START Information shown

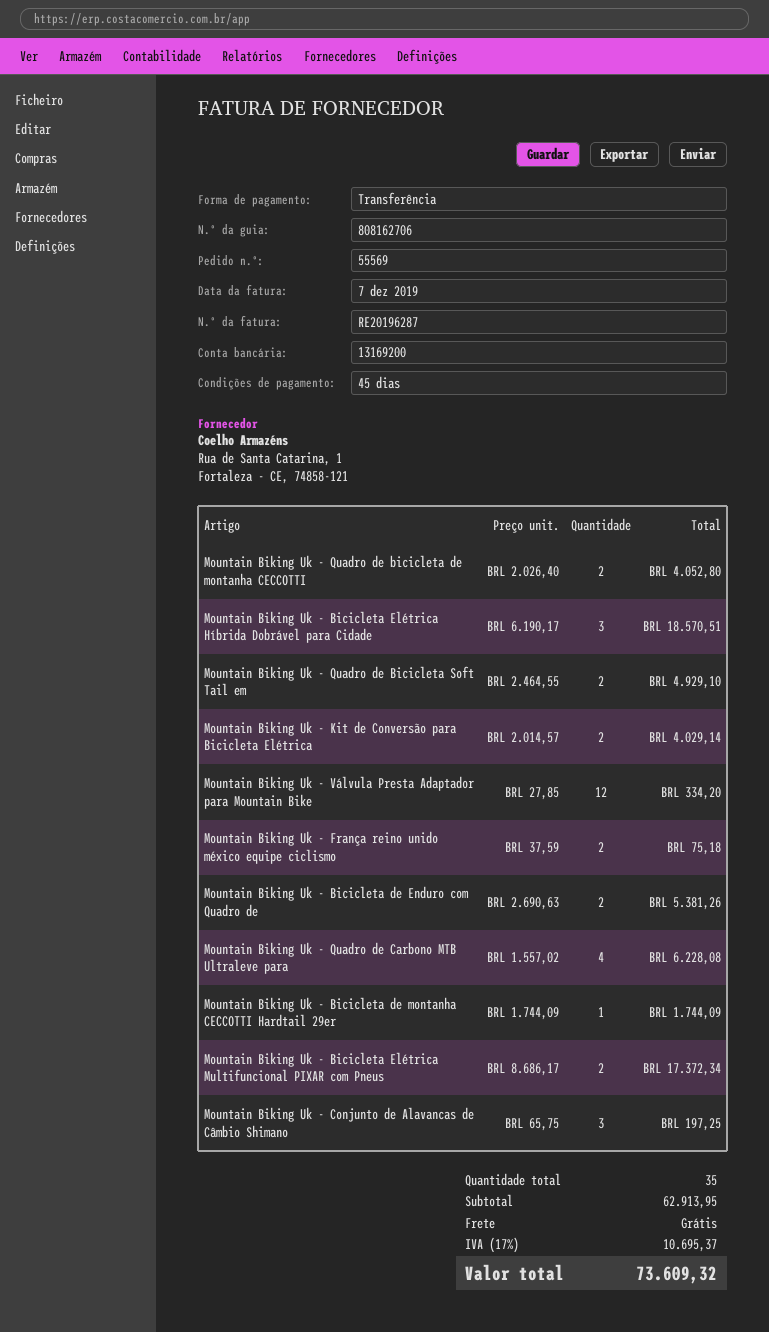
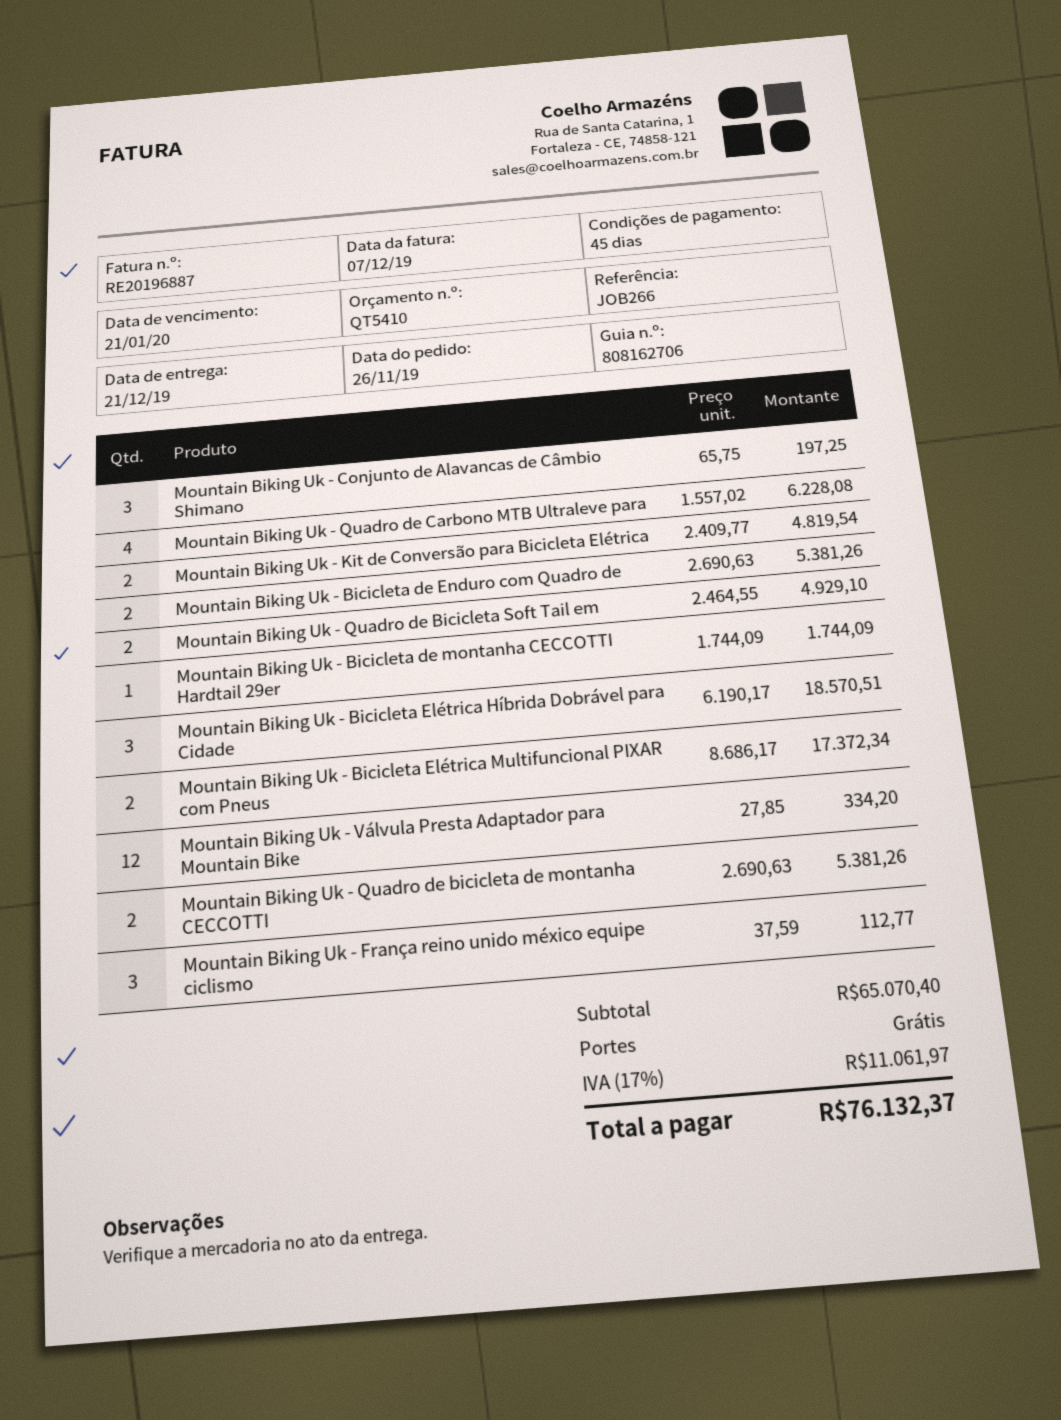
invoice number: RE20196287 -> RE20196887
Mountain Biking Uk - Quadro de bicicleta de montanha CECCOTTI: 2 x 2026.40 = 4052.80 -> 2 x 2690.63 = 5381.26
Mountain Biking Uk - Kit de Conversão para Bicicleta Elétrica: 2 x 2014.57 = 4029.14 -> 2 x 2409.77 = 4819.54
Mountain Biking Uk - França reino unido méxico equipe ciclismo: 2 x 37.59 = 75.18 -> 3 x 37.59 = 112.77
subtotal: 62913.95 -> 65070.40
tax: 17% = 10695.37 -> 17% = 11061.97
total: 73609.32 -> 76132.37

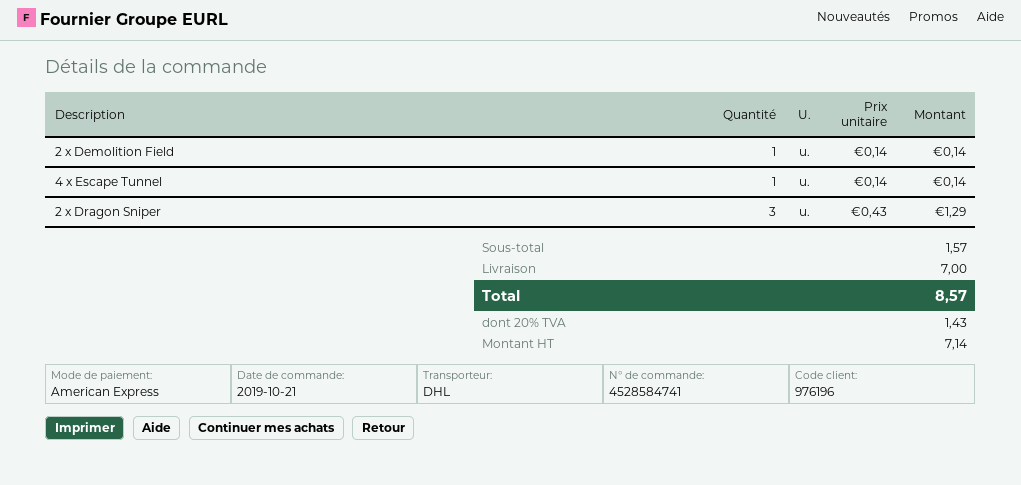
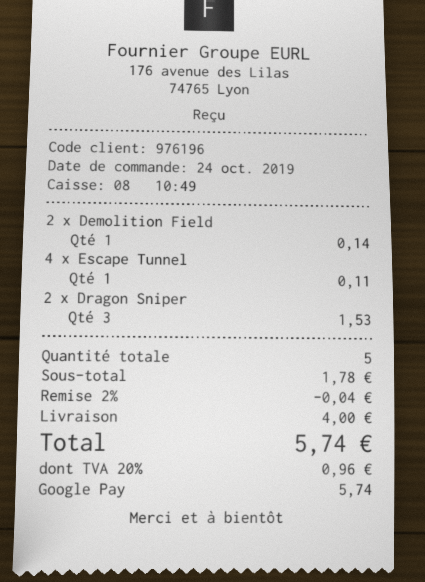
order date: 2019-10-21 -> 2019-10-24
payment method: American Express -> Google Pay
4 x Escape Tunnel: 1 for 0.14 -> 1 for 0.11
2 x Dragon Sniper: 3 for 1.29 -> 3 for 1.53
subtotal: 1.57 -> 1.78
discount: none -> 2% = 0.04
shipping: 7.00 -> 4.00
tax: 20% = 1.43 -> 20% = 0.96
total: 8.57 -> 5.74

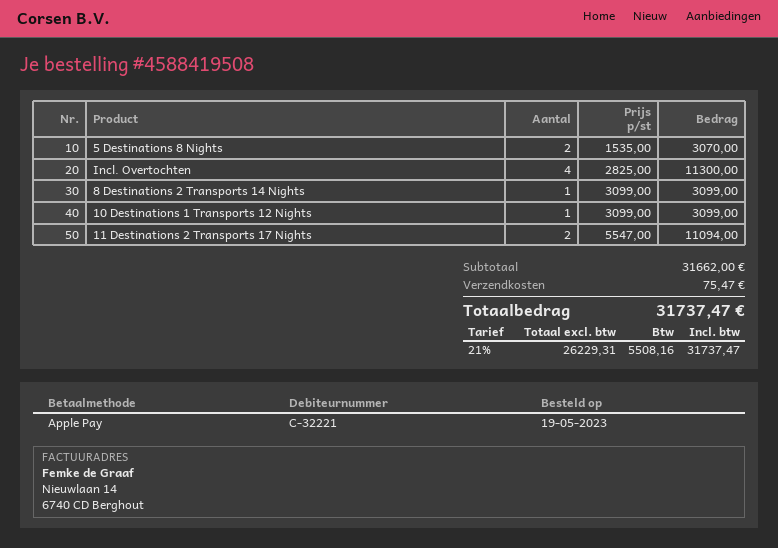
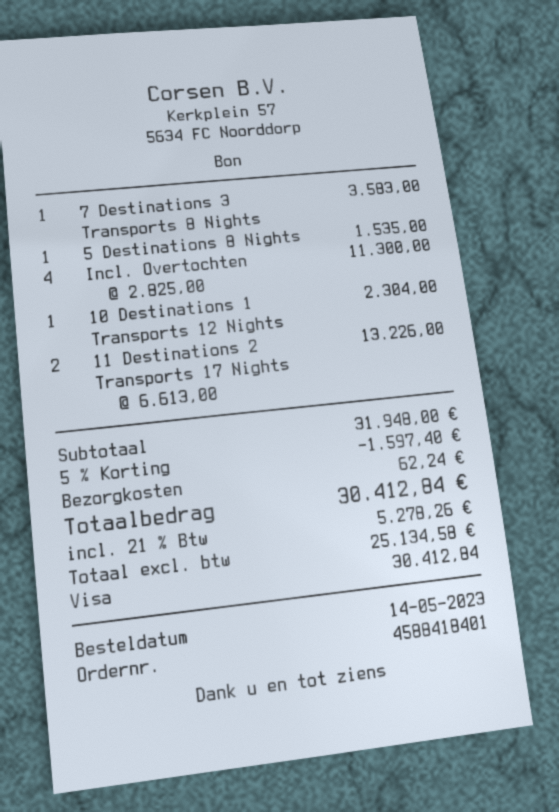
order number: 4588419508 -> 4588418401
order date: 2023-05-19 -> 2023-05-14
payment method: Apple Pay -> Visa
5 Destinations 8 Nights: 2 x 1535.00 = 3070.00 -> 1 x 1535.00 = 1535.00
8 Destinations 2 Transports 14 Nights: 1 x 3099.00 = 3099.00 -> none
10 Destinations 1 Transports 12 Nights: 1 x 3099.00 = 3099.00 -> 1 x 2304.00 = 2304.00
11 Destinations 2 Transports 17 Nights: 2 x 5547.00 = 11094.00 -> 2 x 6613.00 = 13226.00
7 Destinations 3 Transports 8 Nights: none -> 1 x 3583.00 = 3583.00
subtotal: 31662.00 -> 31948.00
discount: none -> 5% = 1597.40
shipping: 75.47 -> 62.24
net: 26229.31 -> 25134.58
tax: 21% = 5508.16 -> 21% = 5278.26
total: 31737.47 -> 30412.84

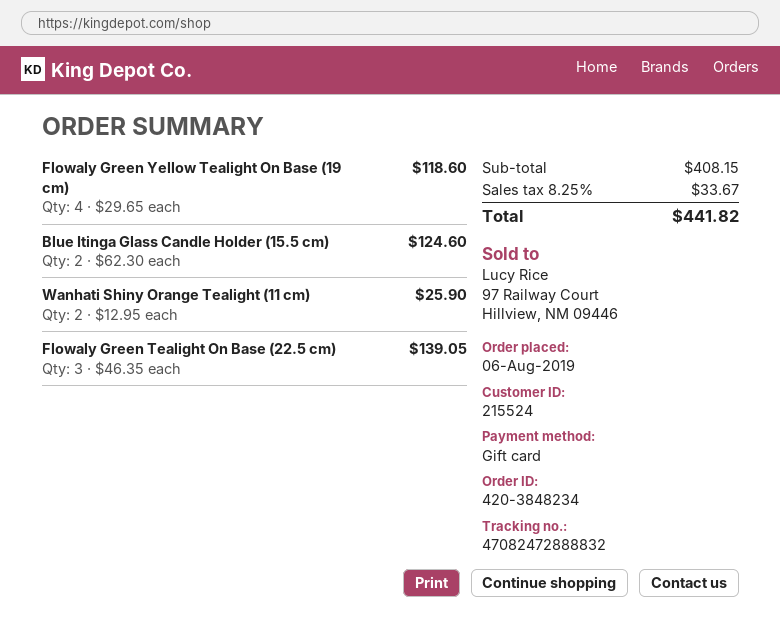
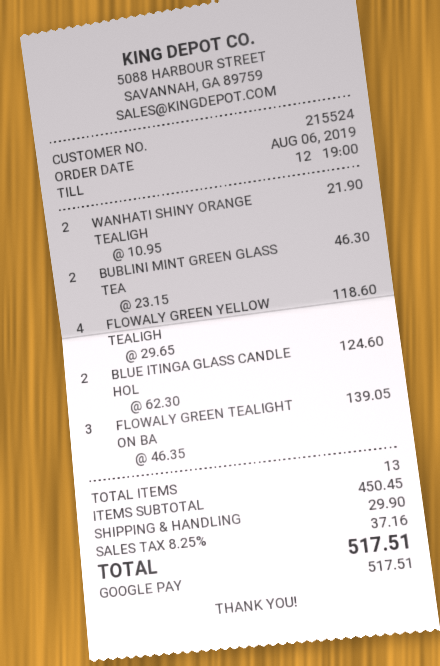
payment method: gift card -> Google Pay
Wanhati Shiny Orange Tealight (11 cm): 2 x 12.95 = 25.90 -> 2 x 10.95 = 21.90
BUBLINI MINT GREEN GLASS TEA: none -> 2 x 23.15 = 46.30
subtotal: 408.15 -> 450.45
shipping: none -> 29.90
tax: 8.25% = 33.67 -> 8.25% = 37.16
total: 441.82 -> 517.51

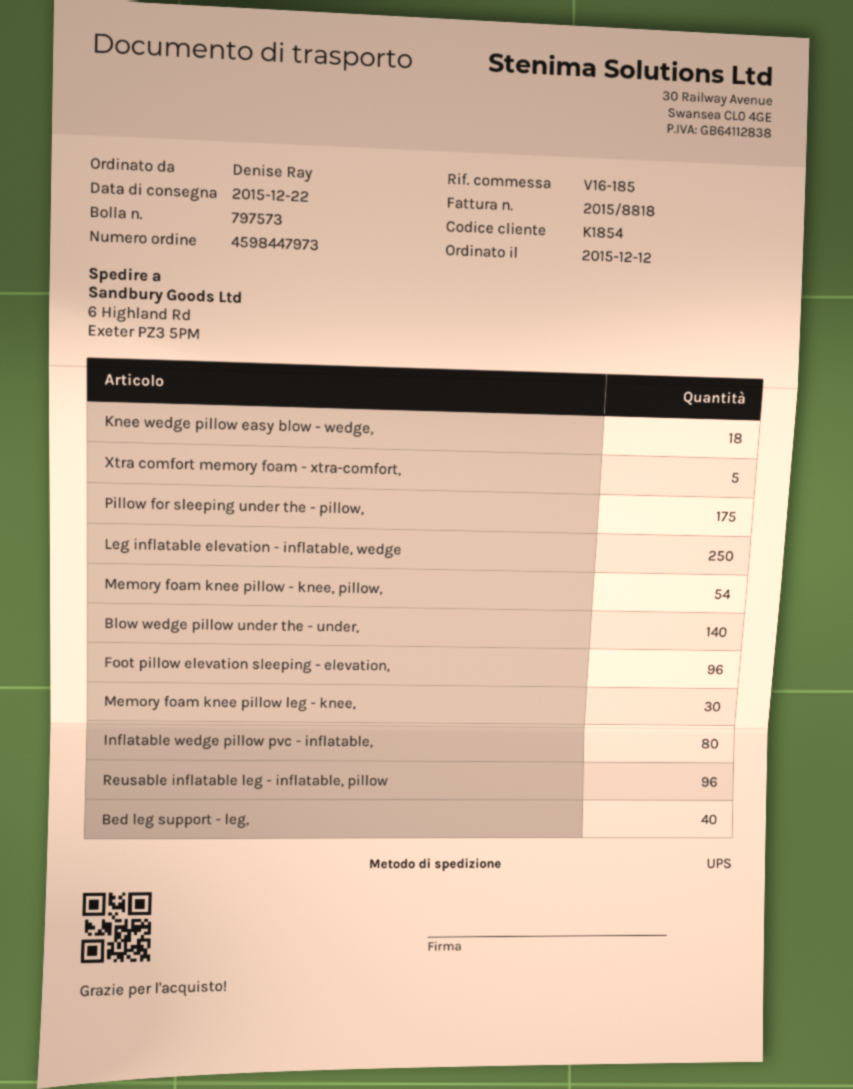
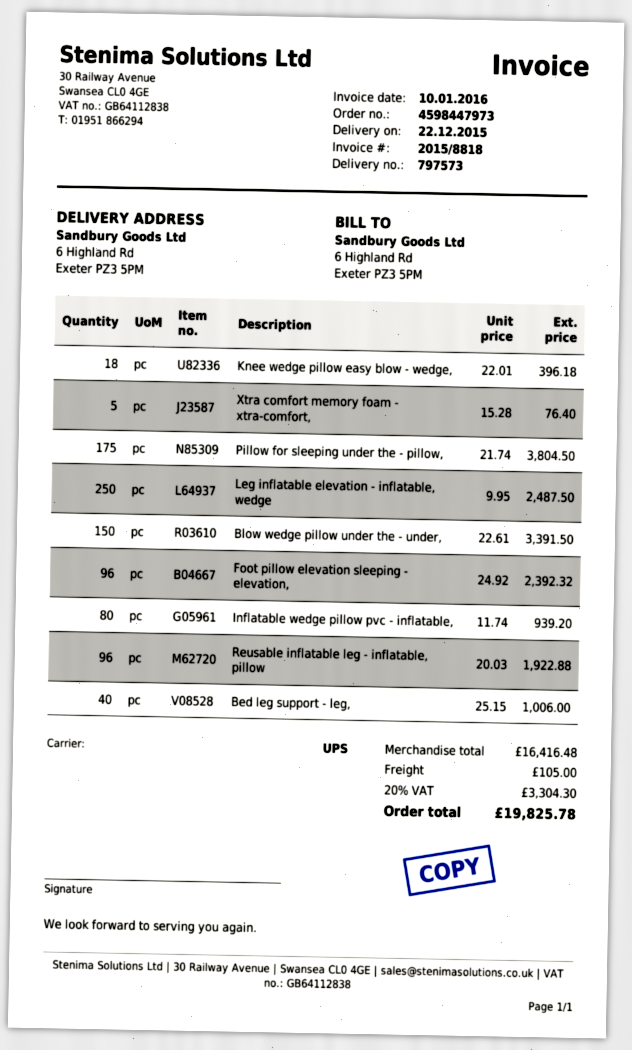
Memory foam knee pillow - knee, pillow,: 54 -> none
Blow wedge pillow under the - under,: 140 -> 150
Memory foam knee pillow leg - knee,: 30 -> none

END Information shown

## What is required
The data above must be copied exactly. Leave out the pictures.

## Exercise answer
invoice number: RE20196287 -> RE20196887
Mountain Biking Uk - Quadro de bicicleta de montanha CECCOTTI: 2 x 2026.40 = 4052.80 -> 2 x 2690.63 = 5381.26
Mountain Biking Uk - Kit de Conversão para Bicicleta Elétrica: 2 x 2014.57 = 4029.14 -> 2 x 2409.77 = 4819.54
Mountain Biking Uk - França reino unido méxico equipe ciclismo: 2 x 37.59 = 75.18 -> 3 x 37.59 = 112.77
subtotal: 62913.95 -> 65070.40
tax: 17% = 10695.37 -> 17% = 11061.97
total: 73609.32 -> 76132.37

order date: 2019-10-21 -> 2019-10-24
payment method: American Express -> Google Pay
4 x Escape Tunnel: 1 for 0.14 -> 1 for 0.11
2 x Dragon Sniper: 3 for 1.29 -> 3 for 1.53
subtotal: 1.57 -> 1.78
discount: none -> 2% = 0.04
shipping: 7.00 -> 4.00
tax: 20% = 1.43 -> 20% = 0.96
total: 8.57 -> 5.74

order number: 4588419508 -> 4588418401
order date: 2023-05-19 -> 2023-05-14
payment method: Apple Pay -> Visa
5 Destinations 8 Nights: 2 x 1535.00 = 3070.00 -> 1 x 1535.00 = 1535.00
8 Destinations 2 Transports 14 Nights: 1 x 3099.00 = 3099.00 -> none
10 Destinations 1 Transports 12 Nights: 1 x 3099.00 = 3099.00 -> 1 x 2304.00 = 2304.00
11 Destinations 2 Transports 17 Nights: 2 x 5547.00 = 11094.00 -> 2 x 6613.00 = 13226.00
7 Destinations 3 Transports 8 Nights: none -> 1 x 3583.00 = 3583.00
subtotal: 31662.00 -> 31948.00
discount: none -> 5% = 1597.40
shipping: 75.47 -> 62.24
net: 26229.31 -> 25134.58
tax: 21% = 5508.16 -> 21% = 5278.26
total: 31737.47 -> 30412.84

payment method: gift card -> Google Pay
Wanhati Shiny Orange Tealight (11 cm): 2 x 12.95 = 25.90 -> 2 x 10.95 = 21.90
BUBLINI MINT GREEN GLASS TEA: none -> 2 x 23.15 = 46.30
subtotal: 408.15 -> 450.45
shipping: none -> 29.90
tax: 8.25% = 33.67 -> 8.25% = 37.16
total: 441.82 -> 517.51

Memory foam knee pillow - knee, pillow,: 54 -> none
Blow wedge pillow under the - under,: 140 -> 150
Memory foam knee pillow leg - knee,: 30 -> none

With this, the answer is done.